For this reason, the motor M4 does not rotate.
FIG. 22 shows a case where the operation knob 11 is actuated
obliquely in the lower right direction. Herein, since the selector
knob 12 is switched to the passenger seat side, the selector S2 is
turned on and the selector S1 is turned off. Moreover, when the
operation knob 11 is actuated obliquely, the switch contacts SW3
and SW4 of the down-direction switch SD are closed, so that the
down-direction switch SD is turned on. In addition, the switch
contacts SW5 and SW6 of the right-direction switch SR are closed,
so that the right-direction switch SR is turned on. As shown by a
black, bold and solid line in FIG. 22, thus, a control current path
is formed from the power supply +B to the ground through the diode
D6, the selector S2, the relays RY4 and RY5, the diodes D7 and D9
and the right-direction switch SR and, also, a control current path
is formed from the power supply +B to the ground through the diode
D6, the selector S2, the relays RY5 and RY6, the diodes D11 and D12
and the down-direction switch SD, so that a control current flows
into each of the relays RY4 to RY6. Then, each of the relays RY4 to
RY6 is activated, and each of the contacts X4 to X6 is switched to
the power supply side.
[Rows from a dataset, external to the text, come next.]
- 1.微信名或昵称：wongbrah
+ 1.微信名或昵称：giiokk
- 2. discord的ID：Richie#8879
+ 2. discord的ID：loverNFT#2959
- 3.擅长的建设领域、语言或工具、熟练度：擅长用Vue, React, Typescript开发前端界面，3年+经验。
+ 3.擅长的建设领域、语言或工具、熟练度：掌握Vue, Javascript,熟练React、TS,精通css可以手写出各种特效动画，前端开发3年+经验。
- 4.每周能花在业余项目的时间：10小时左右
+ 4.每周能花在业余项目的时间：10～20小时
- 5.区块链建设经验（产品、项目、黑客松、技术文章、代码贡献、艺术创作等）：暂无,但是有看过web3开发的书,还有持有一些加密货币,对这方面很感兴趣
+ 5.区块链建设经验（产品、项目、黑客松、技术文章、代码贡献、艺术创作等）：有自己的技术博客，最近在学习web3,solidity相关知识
As a result, voltages are applied from the
power supply +B to the two ends of the motor M3 through the
contacts X4 and X5. However, these voltages are equal in potential
to each other; therefore, no electric current flows into the motor
M3. Moreover, voltages are applied from the power supply +B to the
two ends of the motor M4 through the contacts X5 and X6. However,
these voltages are also equal in potential to each other;
therefore, no electric current flows into the motor M4. For these
reasons, since each of the motors M3 and M4 does not rotate, the
passenger seat-side mirror 52 (see FIG. 6) does not tilt.
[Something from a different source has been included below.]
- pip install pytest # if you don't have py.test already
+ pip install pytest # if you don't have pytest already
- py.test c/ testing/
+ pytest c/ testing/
FIG. 23 shows a case where the operation knob 11 is actuated
obliquely in the upper right direction. Herein, since the selector
knob 12 is switched to the passenger seat side, the selector S2 is
turned on and the selector S1 is turned off. Moreover, when the
operation knob 11 is actuated obliquely, the switch contacts SW1
and SW2 of the up-direction switch SU are closed, so that the
up-direction switch SU is turned on. In addition, the switch
contacts SW5 and SW6 of the right-direction switch SR are closed,
so that the right-direction switch SR is turned on. As shown by a
black, bold and solid line in FIG. 23, thus, a control current path
is formed from the power supply +B to the ground through the diode
D6, the selector S2, the relay RY4, the diode D3 and the
up-direction switch SU and, also, a control current path is formed
from the power supply +B to the ground through the diode D6, the
selector S2, the relays RY4 and RY5, the diodes D7 and D9 and the
right-direction switch SR, so that a control current flows into
each of the relays RY4 and RY5. Then, each of the relays RY4 and
RY5 is activated, and each of the contacts X4 and X5 is switched to
the power supply side. On the other hand, since no control current
flows into the relay RY6, the contact X6 is still switched to the
ground side. As shown by a gray, bold and solid line in FIG. 23,
therefore, a drive current path is formed from the power supply +B
to the ground through the contact X5, the terminal T5, the motor
M4, the terminal T6 and the contact X6, so that a drive current
flows into the motor M4 in a direction shown by a broken line with
an arrow. Thus, the motor M4 rotates forward to allow the passenger
seat-side mirror 52 (see FIG. 6) to tilt such that the mirror side
thereof is oriented rightward. Herein, when the contacts X4 and X5
are switched, voltages are applied from the power supply +B to the
two ends of the motor M3. However, these voltages are equal in
potential to each other; therefore, no electric current flows into
the motor M3. For this reason, the motor M3 does not rotate.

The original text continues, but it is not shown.